Beyond the tears said...

Patricia, I'm sorry you are experiencing such debilitating migraines. And that you are caught in the cross hairs of the insurance policies. I wish for you peace as you access the mind/body/memory/migraine connections. Love and Light, Lynn

Patricia Singleton said...

Lynn, Thank you, my friend. I don't think this is a migraine because most days I am able to still function. With a migraine, I pretty much have to go to bed because pain pills don't do much to help with that kind of pain.

Unknown said...

Hi Patricia. I am in complete awe of your strength, and presence.
It's clear you are seeking peace, rather than sympathy, or even empathy - perhaps!
I think you have explored more than most in an attempt to understand, and so I wonder what, if anything I could offer such a tenacious and incredible human being.

I offer this.

Is it possible, and this goes against my usual processes with clients, that it might be time to cease trying to establish cause, blame, effects?
I'm in no way saying they're unimportant, but I am concerned they may become you, define you.

Would it, could it be possible to consider opening the door to whatever is hidden?

Or, could it be possible to accept and welcome in just who you are today, here and now, in THIS moment?

This moment, you are anything but a victim.
You were!

This moment, you are a beautiful, powerful and oh-so-almost complete individual, as valuable and worthy as any other person on this planet.

Could it be that the past, if it can't be reasonably uncovered and/or processed, can be consigned to that time when it was reasonable and appropriate to feel and think how you might have?

You were a victim, a survivor, but does this need to be you today?

Your body is likely as not telling you everything you need to know.

Please try, if you haven't already, to live a new life based on who you see, who people see, today.

Because today is the reality, the only place of truth and existence. Anything more are simply memories, terrible memories of a time that no longer exists, other than in the video replay of that time now gone.

The memories would of course remain, but over time, with some form of acceptance, they become less attached to emotions.

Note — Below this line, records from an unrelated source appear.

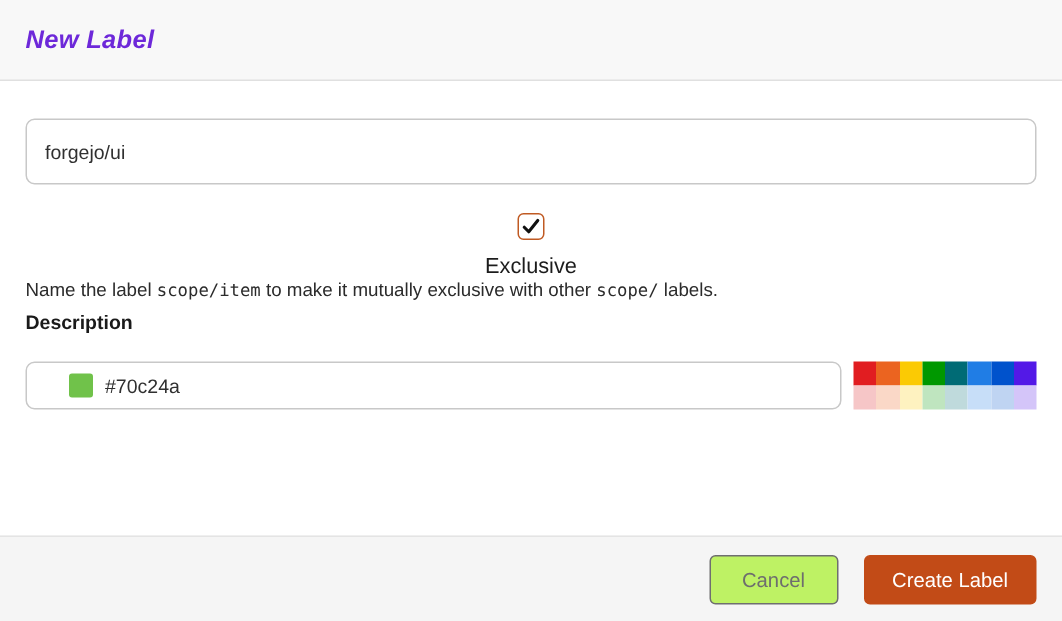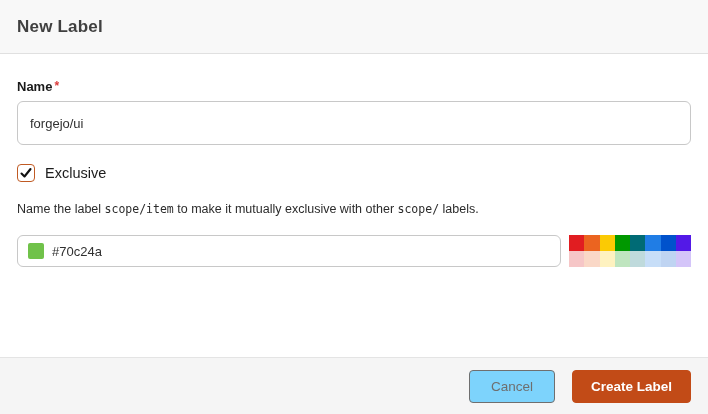--- a/index.html
+++ b/index.html
@@ -22,22 +22,23 @@
     flex: 0 0 54px;
     background: #f8f8f8;
     border-bottom: 1px solid #e0e0e0;
     display: flex;
     align-items: center;
     padding: 0 17px;
   }
   .modal-title {
     font-size: 17px;
     font-weight: 700;
-    color: #404040;
+    color: #6d28d9;
     letter-spacing: .2px;
+    font-style: italic;
   }
   
   .modal-body {
     flex: 1 1 auto;
     padding: 25px 17px 0 17px;
   }
   .field-label {
     font-size: 13px;
     font-weight: 700;
     color: #1a1a1a;
@@ -62,21 +63,22 @@
     color: #303030;
     background: #ffffff;
     outline: none;
   }
   .field-block { margin-bottom: 19px; }
   
   .checkbox-row {
     display: flex;
     align-items: center;
     gap: 10px;
-    margin-bottom: 20px;
+    margin-bottom: 0;
+    flex-direction: column;
   }
   .checkbox-box {
     width: 18px;
     height: 18px;
     border: 1.5px solid #c05a23;
     border-radius: 4px;
     background: #ffffff;
     display: flex;
     align-items: center;
     justify-content: center;
@@ -105,21 +107,21 @@
     gap: 8px;
   }
   .color-input-wrap {
     flex: 0 0 544px;
     height: 32px;
     border: 1px solid #c8c8c8;
     border-radius: 6px;
     background: #ffffff;
     display: flex;
     align-items: center;
-    padding: 0 10px;
+    padding: 0 28px;
     gap: 8px;
   }
   .color-swatch-preview {
     width: 16px;
     height: 16px;
     border-radius: 2px;
     flex: 0 0 auto;
   }
   .color-input-text {
     border: none;
@@ -153,60 +155,60 @@
     padding: 0 17px;
   }
   .btn {
     height: 33px;
     border-radius: 4px;
     font-size: 13.5px;
     font-family: "Liberation Sans", "DejaVu Sans", sans-serif;
     cursor: pointer;
   }
   .btn-cancel {
-    background: #7dd3fc;
+    background: #bef264;
     border: 1px solid #6f6f6f;
     color: #6e6e6e;
     padding: 0 21px;
   }
   .btn-primary {
     background: #c24b17;
     border: 1px solid #c24b17;
     color: #ffffff;
-    font-weight: 700;
+    font-weight: 400;
     padding: 0 18px;
   }
 </style>
 </head>
 <body>
 
 <div class="modal">
 
   <div class="modal-header">
     <div class="modal-title">New Label</div>
   </div>
 
   <div class="modal-body">
 
     <div class="field-block">
-      <label class="field-label"><span>Name</span><span class="required-mark">*</span></label>
       <input class="text-input" type="text" value="forgejo/ui" style="">
     </div>
 
     <div class="checkbox-row">
       <div class="checkbox-box">
         <svg width="12" height="12" viewBox="0 0 12 12">
           <polyline points="1.5,6.5 4.5,9.5 10.5,2" fill="none" stroke="#111111" stroke-width="2.1" stroke-linecap="round" stroke-linejoin="round"></polyline>
         </svg>
       </div>
       <span class="checkbox-label">Exclusive</span>
     </div>
     <div class="help-text"><span>Name the label </span><code>scope/item</code><span> to make it mutually exclusive with other </span><code>scope/</code><span> labels.</span></div>
 
     <div class="field-block">
+      <label class="field-label">Description</label>
     </div>
 
     <div>
       <div class="color-row">
         <div class="color-input-wrap">
           <div class="color-swatch-preview" style="background-color: rgb(112, 194, 74);"></div>
           <input class="color-input-text" type="text" value="#70c24a" style="">
         </div>
         <div class="palette">
           <div class="palette-row">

Just memories, hopefully fleeting in their visits.

I truly hope these comments can be considered in the very spirit I intend. I am in no way failing to recognised and appreciate, as much as is possible for me to do so, the incredible experiences you have been subjected to.

I will truly pray you can bring yourself to here, now - the only place that really, truly matters.

With heartfelt compassion.

Bob.

Patricia Singleton said...

Bob, Thank you for everything that you just said. I think that writing this book will give me the ability to do everything you just said. I believe it will be the final closing of that door for me. I am still figuring it out in my mind but I don't see my book as much of a rehashing of old pains as much as a sharing of the healing tools that I have gained during the healing part of my journey. I do appreciate your kind words and do believe that is the direction that I am moving. I agree that my past does not define me today. I only use labels such as survivor and even thriver to encourage those coming behind me on their healing journeys to let them know the pain, rage and hurt is not all there is that is available to them. I do feel your "heartfelt compassion" flowing toward me. Thank you. I will continue to talk about incest and child abuse because it is in the silence of the past that child abuse is allowed to continue. I will quit talking about it when no more children are being abused.

Unknown said...

Then Patricia, you ARE empowered.
Thank you for your kind reply.
Wishing you the peace deserved.
Take care, and best wishes with your book.
I know many will benefit.

Bob.

Patricia Singleton said...

Bob, Yes, sometimes I do tend to forget in moving forward that I am empowered. It is my goal that others become empowered too. I appreciate your stopping in today and giving your encouragement and reminding me of my own spiritual side in all of this.